** Opening Data section block **
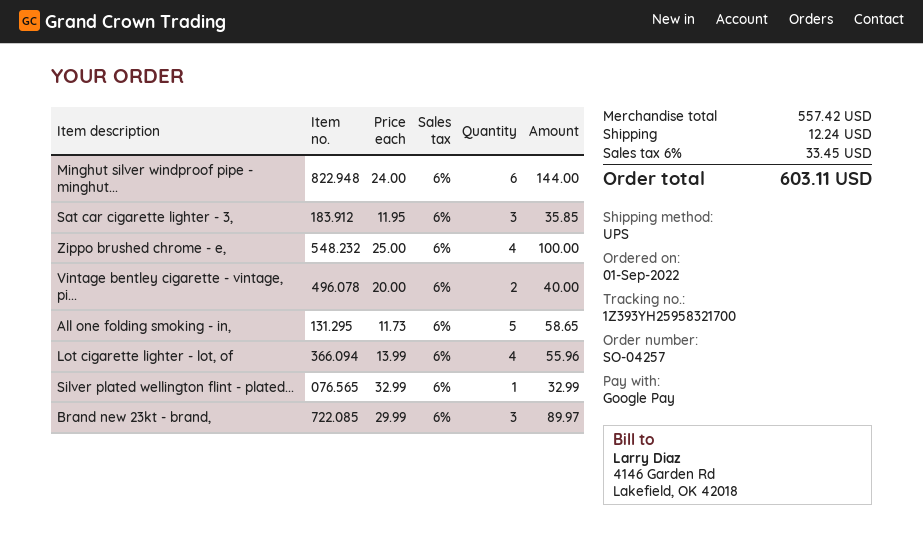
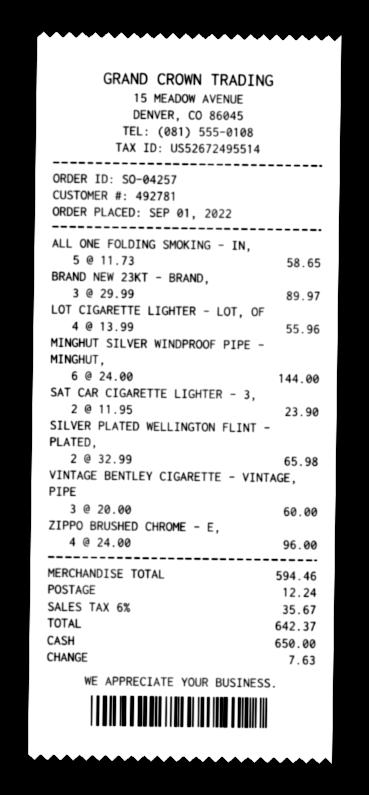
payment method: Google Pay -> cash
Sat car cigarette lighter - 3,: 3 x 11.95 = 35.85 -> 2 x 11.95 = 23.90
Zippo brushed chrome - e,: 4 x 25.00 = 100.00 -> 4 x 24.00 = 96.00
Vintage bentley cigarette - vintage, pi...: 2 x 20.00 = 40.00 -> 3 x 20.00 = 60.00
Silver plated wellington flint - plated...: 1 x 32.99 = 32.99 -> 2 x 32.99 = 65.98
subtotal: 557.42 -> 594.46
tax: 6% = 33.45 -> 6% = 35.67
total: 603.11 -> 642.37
** Closing Data section block **
** Opening Data section block **
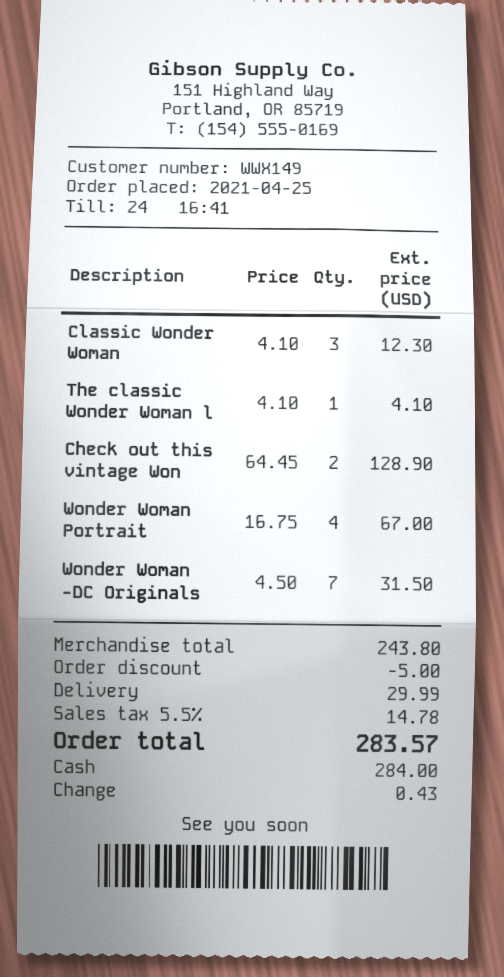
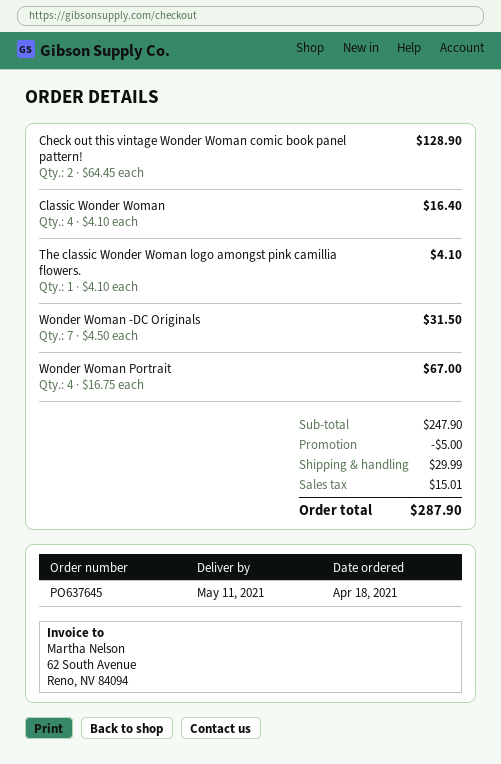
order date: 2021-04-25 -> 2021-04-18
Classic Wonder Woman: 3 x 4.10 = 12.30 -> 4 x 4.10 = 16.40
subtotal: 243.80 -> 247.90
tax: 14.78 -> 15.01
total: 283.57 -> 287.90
** Closing Data section block **
** Opening Data section block **
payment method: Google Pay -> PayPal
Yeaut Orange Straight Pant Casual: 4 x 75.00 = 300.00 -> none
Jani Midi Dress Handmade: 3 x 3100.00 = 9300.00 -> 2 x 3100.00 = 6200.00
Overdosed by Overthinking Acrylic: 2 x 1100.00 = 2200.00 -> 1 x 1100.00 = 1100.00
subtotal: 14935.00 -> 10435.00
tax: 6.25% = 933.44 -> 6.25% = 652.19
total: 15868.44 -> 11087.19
** Closing Data section block **
What is needed:
Scan the entries above, and wherever a line holds the string "cigarette", copy it.

Completed task:
Sat car cigarette lighter - 3,: 3 x 11.95 = 35.85 -> 2 x 11.95 = 23.90
Vintage bentley cigarette - vintage, pi...: 2 x 20.00 = 40.00 -> 3 x 20.00 = 60.00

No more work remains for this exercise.